O economista do momento

por João César das Neves

DN20090406

O mundo está em crise financeira, começando grave recessão produtiva. As teorias económicas podem ser úteis na busca de uma resposta. Então qual é o pensador que mais influência tem no momento?

Os jornais não parecem ter hesitações, e o nome do britânico John Maynard Keynes (1883-1946) aparece a cada passo. A escolha não é má. Keynes foi, sem dúvida, um dos maiores génios que trabalharam na ciência. Os seus resultados no estudo do colapso económico dos anos 1930 relançaram a investigação e hoje trazem-nos pistas preciosas para lidar com este choque. A melhor defesa face à presente derrocada financeira vem do que aprendemos com a Grande Depressão, aprendizagem que Keynes elaborou e resumiu de forma brilhante.

Mas a razão por que muitos periódicos, mesmo especializados, escolheram o britânico vem de um mal-entendido. Ouviram falar de uma velha polémica, onde um dos lados se chamava "keynesiano", e esperam novos episódios dessa controvérsia ou a proclamação emotiva de vencedores e vencidos. Aí estão redondamente enganados.

O confronto teórico foi real, mas acabou há muito. Como de costume na ciência, todos ganharam porque se avançou para um estádio superior. As ideias dos discípulos de Keynes e dos seus adversários estão há décadas integradas numa nova síntese. Já foi a 31 de Dezembro de 1965 (há mais de 43 anos!!) que a revista americana Time intitulou o seu artigo de capa com as palavras de Milton Friedman (1912-2006), líder da escola oposta: "Somos todos keynesianos!"

Aliás, uma das coisas mais notáveis nesta crise é a falta de conflito intelectual. Para lá de debates de pormenor, a grande maioria dos economistas tem estado de acordo quanto à estratégia a seguir. Pode chamar-se a essa linha um keynesianismo monetarista, expressão que seria paradoxal nos anos 1960, mas que hoje integra intuições dos dois lados.

Não haverá então um economista que mereça maior destaque nesta altura? O austríaco Joseph Schumpeter (1883-1950), nascido, como Keynes, no ano da morte de um outro génio, o alemão Karl Marx (1818-1883), teve em 1911, na sua Teoria do Desenvolvimento Económico, uma intuição decisiva.
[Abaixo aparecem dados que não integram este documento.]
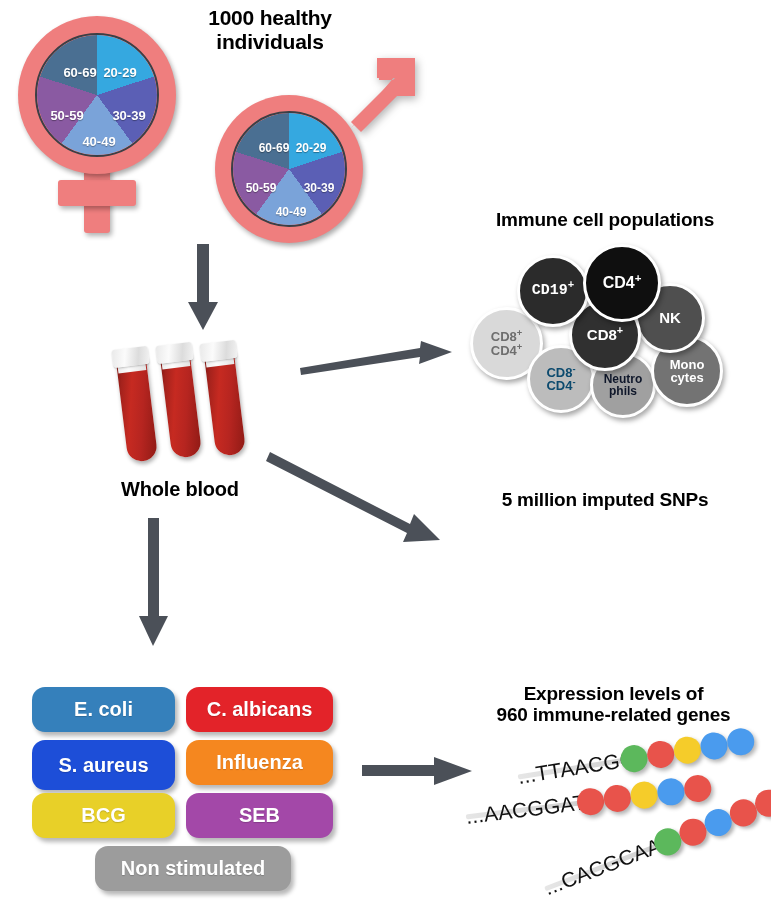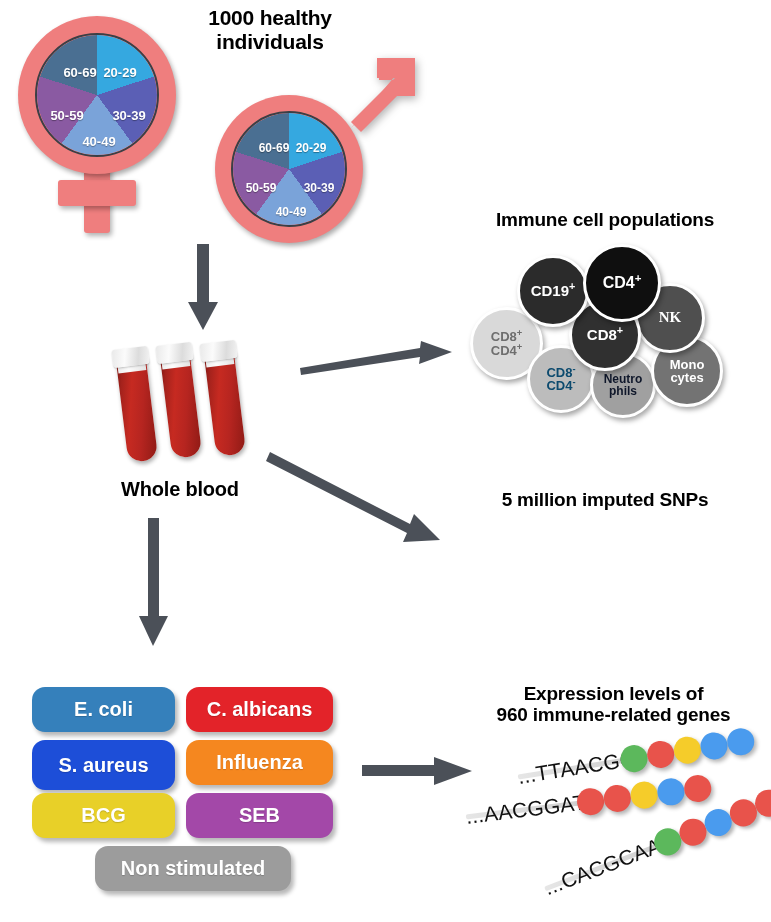"CD19+" div.cell { font-family: none -> Liberation Mono, monospace }
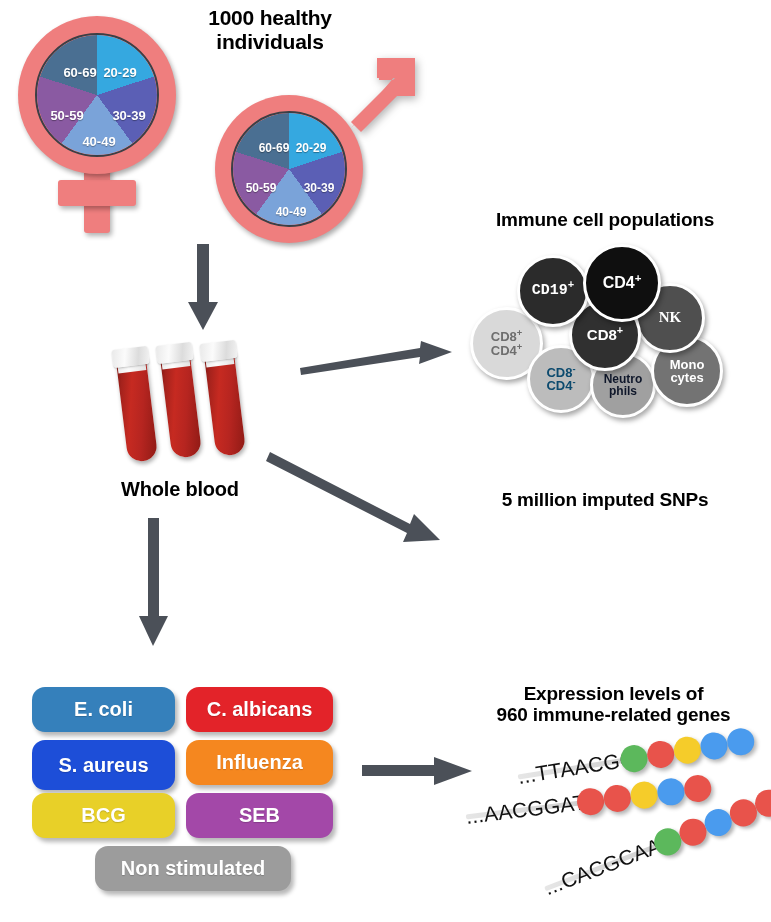"NK" div.cell { font-family: Liberation Serif, serif -> none }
Como explicou depois: "A economia capitalista não é, nem pode ser, estacionária. Nem se está a expandir meramente de forma estável. Está a ser incessantemente revolucionada por dentro por novas iniciativas, i.e., pela intromissão de novos bens ou novos métodos de produção ou novas oportunidades comerciais na estrutura industrial que existe em qualquer momento. Quaisquer estruturas existentes e todas as condições de fazer negócio estão sempre num processo de mudança. Qualquer situação está a ser perturbada antes de ter tido tempo de se resolver a si própria. Progresso económico, numa sociedade capitalista, significa tumulto" (Capitalismo, Socialismo e Democracia [1942] p.31-2).

Este é o processo de "destruição criativa" que, na visão revolucionária de Schumpeter, cria o desenvolvimento económico. Desta dinâmica de tumulto sai também a explicação de múltiplos outros elementos, incluindo o ciclo económico. As flutuações são o resultado inevitável daquele mesmo fervilhar que impulsiona o progresso.
Quem olhar com atenção para a actual crise vê imediatamente que ela resulta de notáveis inovações financeiras, que virão a ajudar muito a humanidade, sobretudo no combate à pobreza. Mas que, aplicadas inicialmente sem cuidado, suscitaram o pânico e a queda. Subprime, titularização, dispersão do risco, etc., serão mais eficazes na luta contra a miséria que o microcrédito, ele mesmo uma inovação financeira. Mas precisamos das cautelas que desta vez se esqueceram.

Talvez o contributo mais importante de Schumpeter esteja na afirmação que as crises são naturais e inevitáveis. Os políticos e os jornais acreditam num desenvolvimento sem soluços, numa economia sem quedas. O modelo do austríaco revela como o custo do tumulto faz parte do benefício. Isso traz-nos humildade e realismo, que são preciosos quer na euforia quer no desânimo. Afinal, não há almoços gratis.